◆ Activity ◆
Starting at the line below that contains "(182, 131) none", print each line through the end of the records exactly as it appears.

Segment Start: Records shown

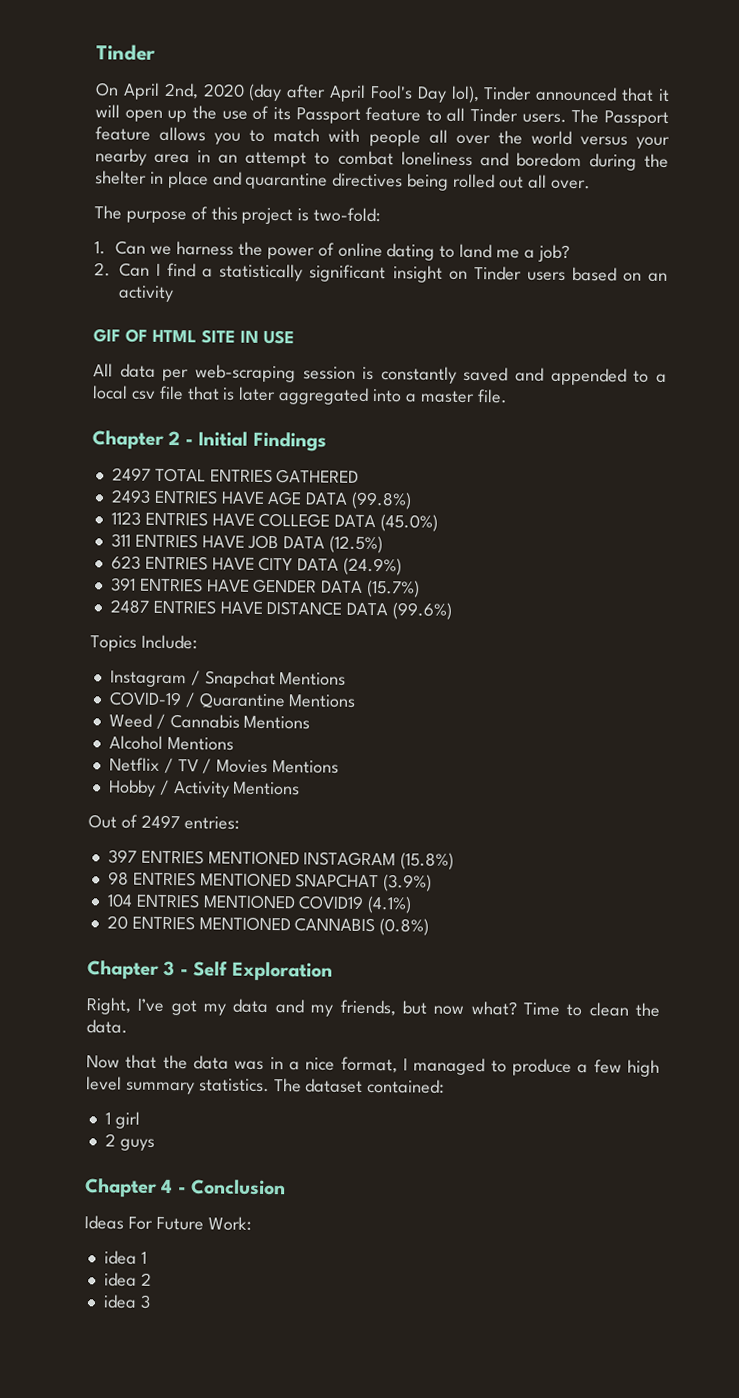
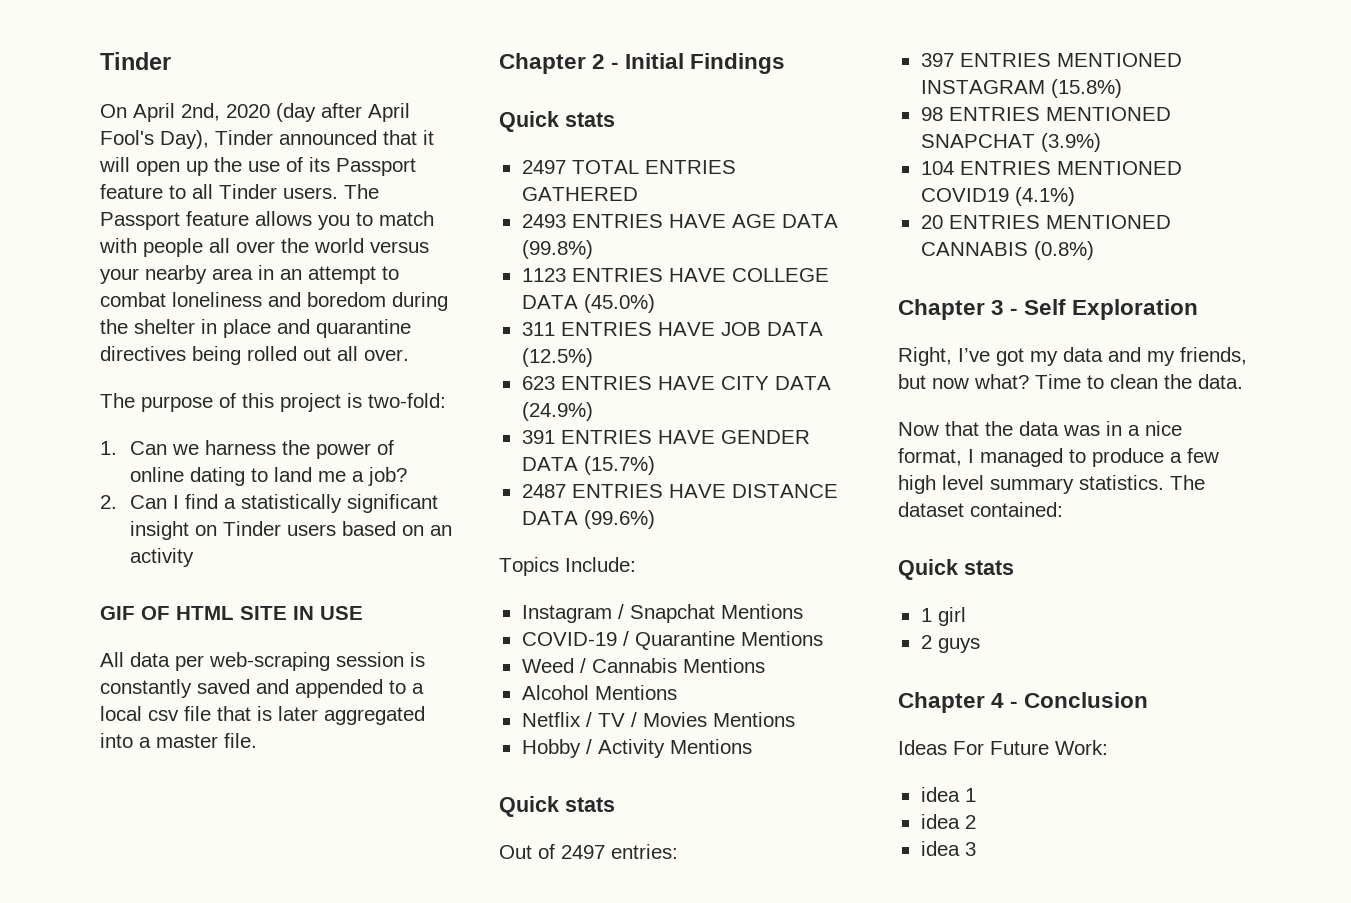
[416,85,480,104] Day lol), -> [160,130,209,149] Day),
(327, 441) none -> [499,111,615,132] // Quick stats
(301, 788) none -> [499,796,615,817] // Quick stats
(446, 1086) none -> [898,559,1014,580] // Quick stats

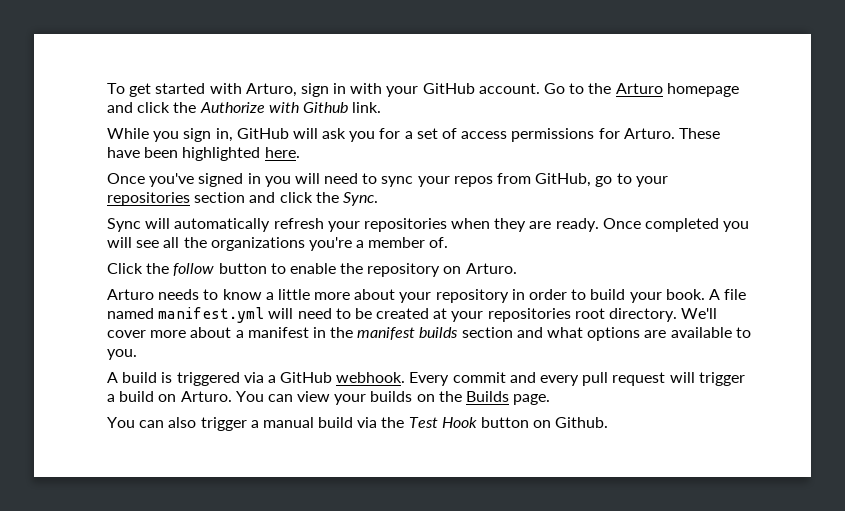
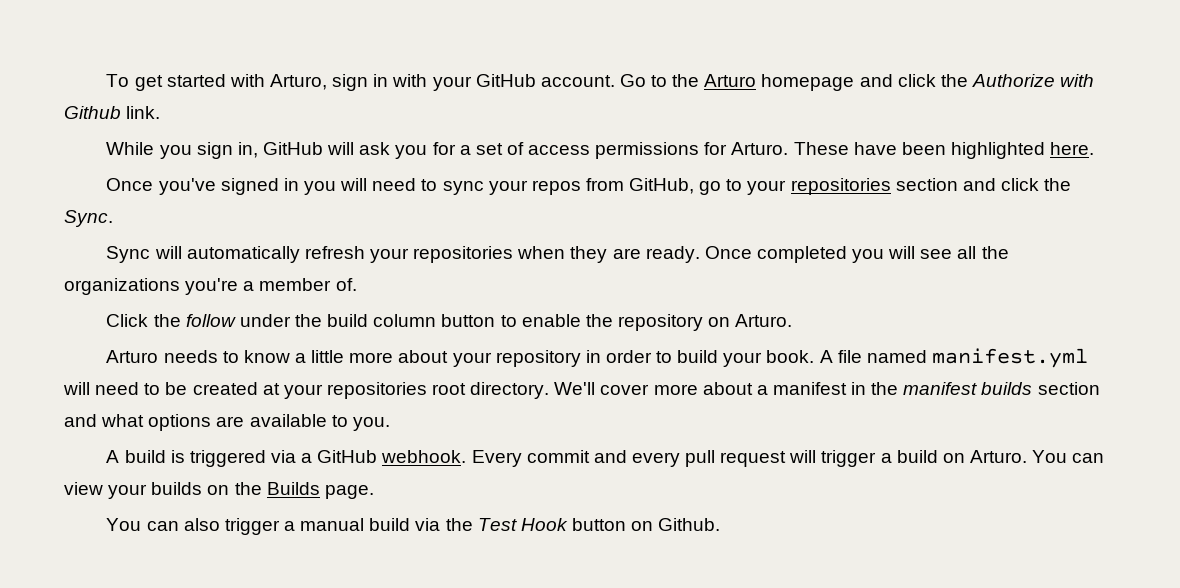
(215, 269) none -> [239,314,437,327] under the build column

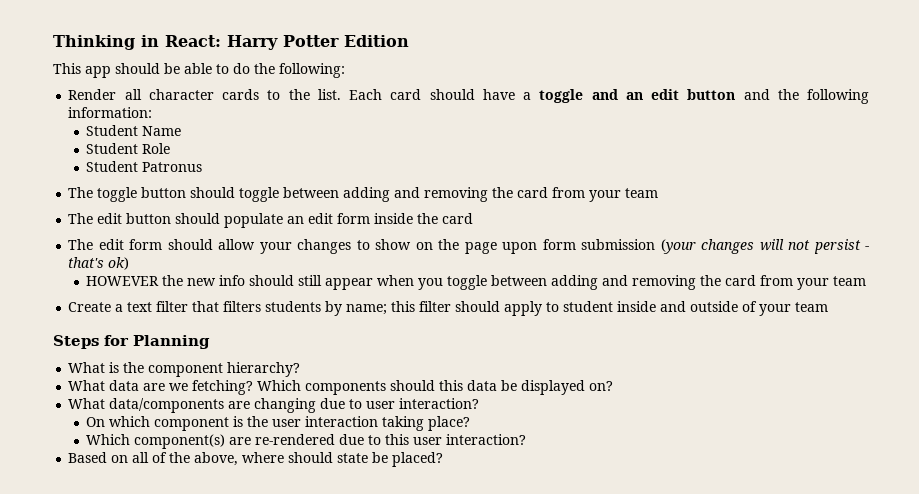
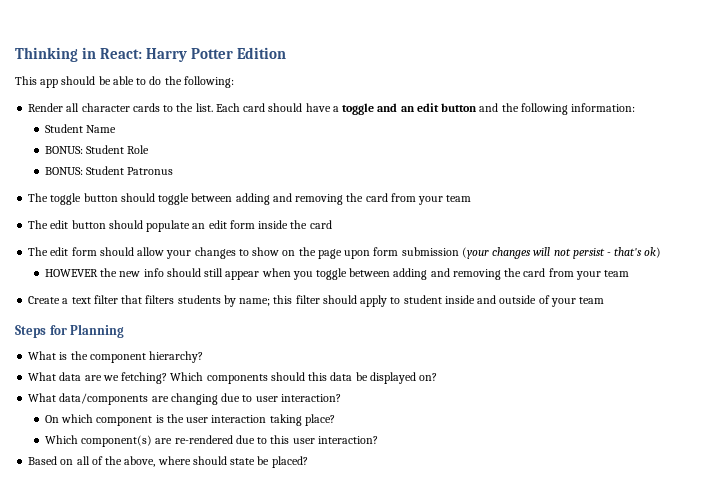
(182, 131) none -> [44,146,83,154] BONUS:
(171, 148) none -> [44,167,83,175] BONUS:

Segment End: Records shown

◆ Exercise output ◆
(182, 131) none -> [44,146,83,154] BONUS:
(171, 148) none -> [44,167,83,175] BONUS:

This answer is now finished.